Serial femtosecond crystallography (SFX) experiments were performed at the CXI instrument [62]. Microcrystals (10 × 10 × 3 μm3 shard-shaped crystals or 5 × 2 × 2 μm3 needles) were mixed with the antibiotic ceftriaxone (200–300 mmol/L) before injection into a vacuum using a mixing jet injector (described above) that allowed millisecond time resolution. Diffraction patterns were recorded on a Cornell-Stanford Linear Accelerator Center (SLAC) pixel array detector (CSPAD) [63] operating at 120 Hz to match the X-ray pulse frequency. Data for shards and needles were analyzed in an identical fashion. Cheetah [64] was used to filter out diffraction patterns containing Bragg reflections. These patterns were indexed and integrated using the CrystFEL (version 0.6.2) program suite [60, 65]. Partial intensities were scaled and merged using linear and Debye-Waller factor scale factors. Data statistics are listed in Table 2. The BlaC structures were solved for the needles and shards using molecular replacement by Phaser [66]. For the shards, the structure determined by Kupitz et al. [30] with four subunits (A–D) in the asymmetric unit was used as the initial model. For the monomeric structure in the needles, subunit D from this structure was extracted and used as a search model. Reference structures Sref,n and Sref,s were determined for the needles and shards, respectively, using the respective “unmixed” data for both crystal forms. To determine structural changes after mixing, difference maps were determined. For the shards, unit cell changes on the order of 2 Å and larger were observed after mixing. This prevents the calculation of isomorphous difference maps. With the needles, however, unit cell changes were not observed (Table 2), and isomorphous difference maps can be calculated. Accordingly, two different strategies were followed to analyze the two types of data.

  1. 1.

    Structures for the shard crystal form. Since isomorphous difference maps could not be calculated, structural interpretation has been based on omit difference maps. The reference model was refined using simulated annealing (SA) in PHENIX against the observed \( \left|{F}_t^{obs}\right| \). For this refinement, water and phosphate molecules residing in the active sites of all subunits were removed. In addition Ser-70 was replaced by a glycine (Gly-70) in subunits B and D. The structure was heated to 5000 K (default) and slowly cooled to 300 K. As a result, a model of the apo-protein without any ligands in the active site was obtained. After the refinement, mFo-DFc omit difference maps \( {\Delta \rho}_t^{omit} \) were calculated for each time point t, where the Fo correspond to the \( \left|{F}_t^{obs}\right| \) and the Fc are determined from the refined (partial) model, m is the figure of merit, and D is a coordinate error-dependent weighting term [67, 68]. The resulting omit map is essentially free of phase bias towards the ligand-free “unmixed” structure.

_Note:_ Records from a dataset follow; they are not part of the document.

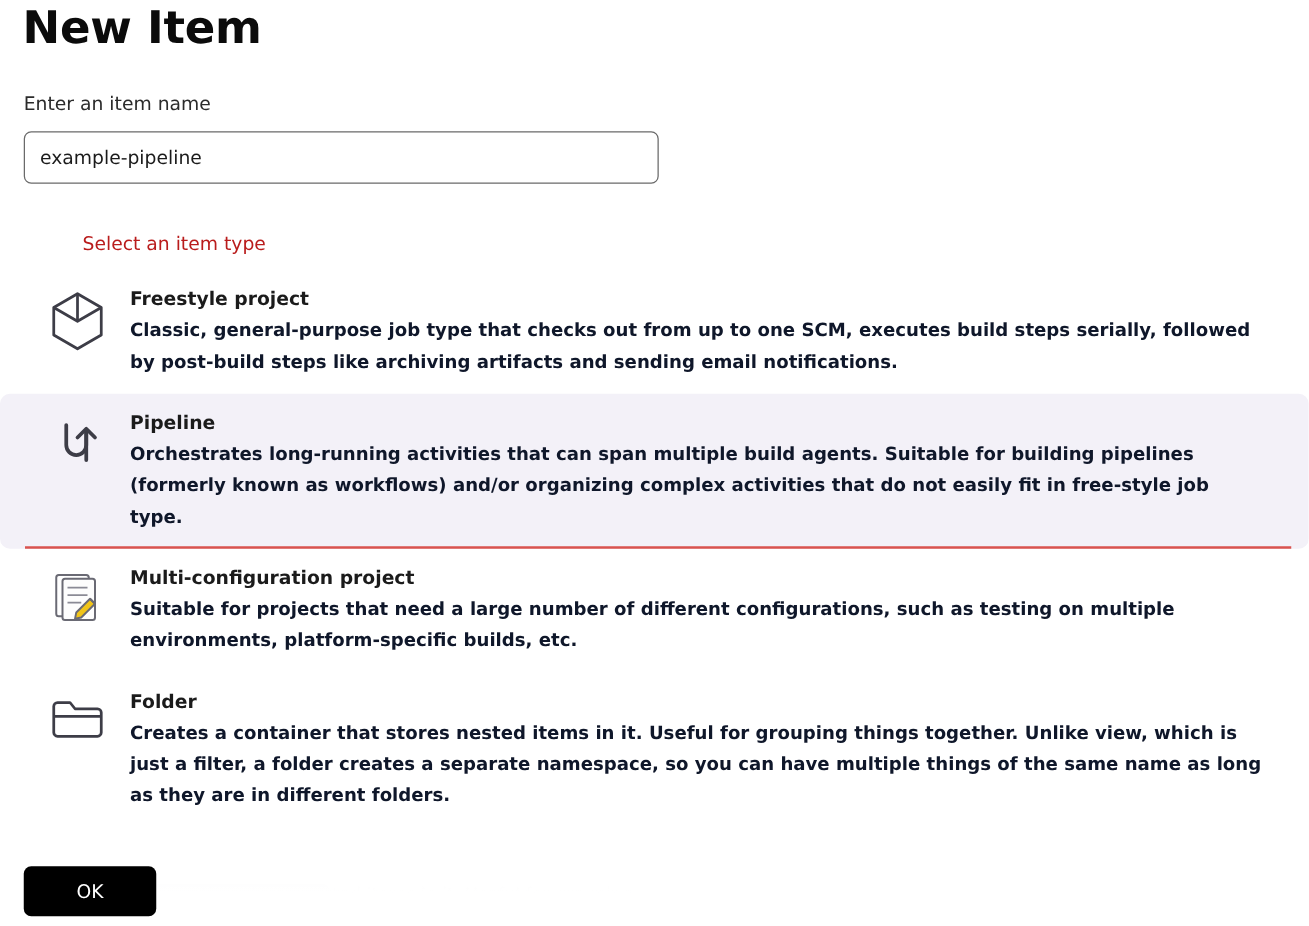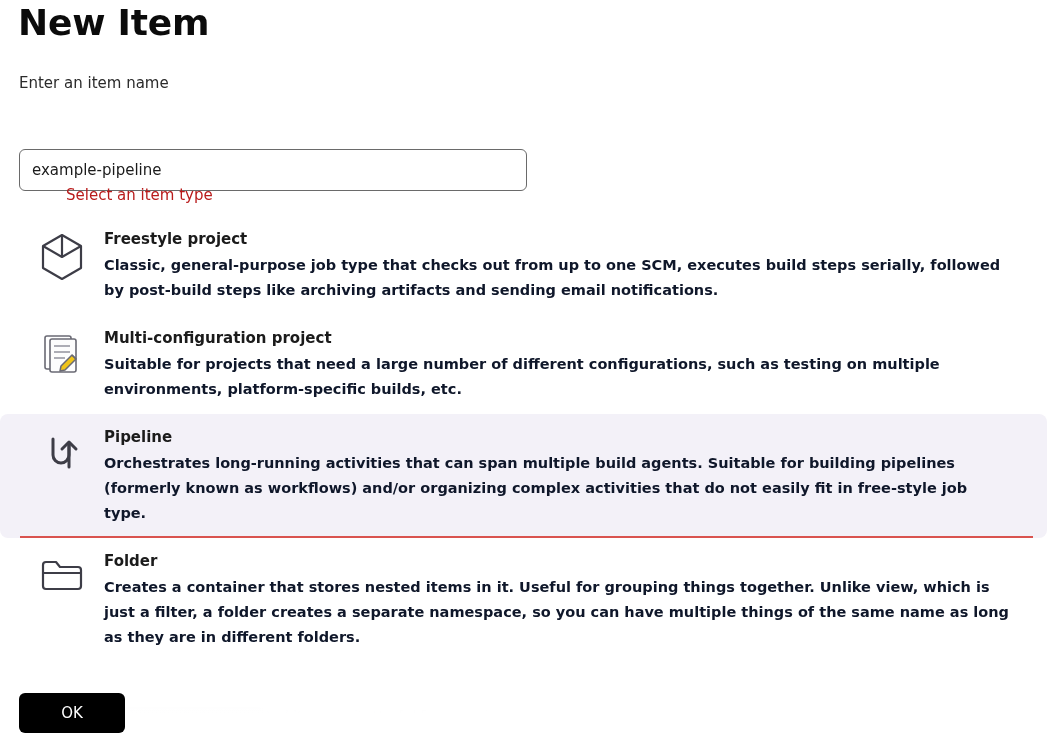--- a/index.html
+++ b/index.html
@@ -52,21 +52,20 @@
     height: 42px;
     box-sizing: border-box;
     border: 1px solid #6a6a6a;
     border-radius: 6px;
     background: #fff;
     font-family: "DejaVu Sans", "Liberation Sans", sans-serif;
     font-size: 15px;
     color: #1b1b1b;
     padding: 0 12px;
     outline: none;
-    margin-top: 44px;
   }
   .name-input::placeholder { color: #9a9a9a; }
 
   .label-item-type {
     position: absolute;
     left: 19px;
     top: 186px;
     font-size: 15px;
     color: #b91c1c;
     margin-left: 47px;
@@ -207,52 +206,52 @@
           <path d="M23 3 L23 25" fill="none" stroke="#3d3d47" stroke-width="2.2"></path>
           <path d="M4 14 L23 25 L42 14" fill="none" stroke="#3d3d47" stroke-width="2.2" stroke-linejoin="round"></path>
         </svg>
       </div>
       <div class="item-body">
         <div class="item-title">Freestyle project</div>
         <div class="item-desc">Classic, general-purpose job type that checks out from up to one SCM, executes build steps serially, followed by post-build steps like archiving artifacts and sending email notifications.</div>
       </div>
     </div>
 
+    <div class="item selected">
+      <div class="item-icon">
+        <svg width="46" height="46" viewBox="0 0 46 46">
+          <path d="M14 9 L14 25 A8 8 0 0 0 30 25 L30 14" fill="none" stroke="#3d3d47" stroke-width="3" stroke-linecap="round"></path>
+          <path d="M30 14 L30 37" fill="none" stroke="#3d3d47" stroke-width="3" stroke-linecap="round"></path>
+          <path d="M23 19 L30 12 L37 19" fill="none" stroke="#3d3d47" stroke-width="3" stroke-linecap="round" stroke-linejoin="round"></path>
+        </svg>
+      </div>
+      <div class="item-body">
+        <div class="item-title">Pipeline</div>
+        <div class="item-desc">Orchestrates long-running activities that can span multiple build agents. Suitable for building pipelines (formerly known as workflows) and/or organizing complex activities that do not easily fit in free-style job type.</div>
+      </div>
+    </div>
+
     <div class="item">
       <div class="item-icon">
         <svg width="46" height="46" viewBox="0 0 46 46">
           <rect x="6" y="5" width="26" height="33" rx="2" fill="#ffffff" stroke="#6a6a74" stroke-width="1.6"></rect>
           <rect x="11" y="8" width="26" height="33" rx="2" fill="#fdfdfd" stroke="#6a6a74" stroke-width="1.6"></rect>
           <line x1="15" y1="15" x2="31" y2="15" stroke="#8a8a95" stroke-width="1.4"></line>
           <line x1="15" y1="21" x2="31" y2="21" stroke="#8a8a95" stroke-width="1.4"></line>
           <line x1="15" y1="27" x2="26" y2="27" stroke="#8a8a95" stroke-width="1.4"></line>
           <path d="M22 35 L33 24 L37 28 L26 39 L21 40 Z" fill="#f0c419" stroke="#6a6a74" stroke-width="1.5" stroke-linejoin="round"></path>
           <path d="M33 24 L37 28" stroke="#6a6a74" stroke-width="1.5"></path>
         </svg>
       </div>
       <div class="item-body">
         <div class="item-title">Multi-configuration project</div>
         <div class="item-desc">Suitable for projects that need a large number of different configurations, such as testing on multiple environments, platform-specific builds, etc.</div>
       </div>
     </div>
 
-    <div class="item selected">
-      <div class="item-icon">
-        <svg width="46" height="46" viewBox="0 0 46 46">
-          <path d="M14 9 L14 25 A8 8 0 0 0 30 25 L30 14" fill="none" stroke="#3d3d47" stroke-width="3" stroke-linecap="round"></path>
-          <path d="M30 14 L30 37" fill="none" stroke="#3d3d47" stroke-width="3" stroke-linecap="round"></path>
-          <path d="M23 19 L30 12 L37 19" fill="none" stroke="#3d3d47" stroke-width="3" stroke-linecap="round" stroke-linejoin="round"></path>
-        </svg>
-      </div>
-      <div class="item-body">
-        <div class="item-title">Pipeline</div>
-        <div class="item-desc">Orchestrates long-running activities that can span multiple build agents. Suitable for building pipelines (formerly known as workflows) and/or organizing complex activities that do not easily fit in free-style job type.</div>
-      </div>
-    </div>
-
     <div class="item">
       <div class="item-icon">
         <svg width="46" height="42" viewBox="0 0 46 42">
           <path d="M4 11 A3 3 0 0 1 7 8 L17 8 L21 13 L39 13 A3 3 0 0 1 42 16 L42 32 A3 3 0 0 1 39 35 L7 35 A3 3 0 0 1 4 32 Z" fill="none" stroke="#3d3d47" stroke-width="2.2" stroke-linejoin="round"></path>
           <path d="M4 19 L42 19" fill="none" stroke="#3d3d47" stroke-width="2.2"></path>
         </svg>
       </div>
       <div class="item-body">
         <div class="item-title">Folder</div>
         <div class="item-desc">Creates a container that stores nested items in it. Useful for grouping things together. Unlike view, which is just a filter, a folder creates a separate namespace, so you can have multiple things of the same name as long as they are in different folders.</div>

Table 2 Data collection and refinement statistics

Strong electron density appeared in subunits B and D that was reminiscent of CEF molecules. In subunits A and C, the electron density of only the phosphate and the water molecules re-appeared, a result that was also previously reported [30]. Hence, the structures of the catalytic clefts in these subunits A and C were restored back to the reference. The \( {\Delta \rho}_t^{omit} \) in the catalytic clefts of subunits B and D was exceptionally strong at all time delays (Fig. 3, Additional file 1: Figures S2–S4, S6). Appropriate CEF species (Fig. 1) were placed in the positive \( {\Delta \rho}_t^{omit} \) and initially real-space refined in Coot using adequate crystallographic information files (CIFs), which define the geometry and provide restraints. CIFs were generated for the full-length ceftriaxone (CEF) as well as an open form with the leaving group split off (E-CFO*) as previously described [30]; compare also Fig. 1. One oxygen of the open lactam carboxyl in E-CFO* was removed, and the carboxyl carbon was connected to the Ser70-Og with a weak distance restraint of 1.6 Å. At all time points, either CEF, E-CFO* (bound to Ser-70), or a mixture of both was observed. Their structures were first refined in real space in Coot.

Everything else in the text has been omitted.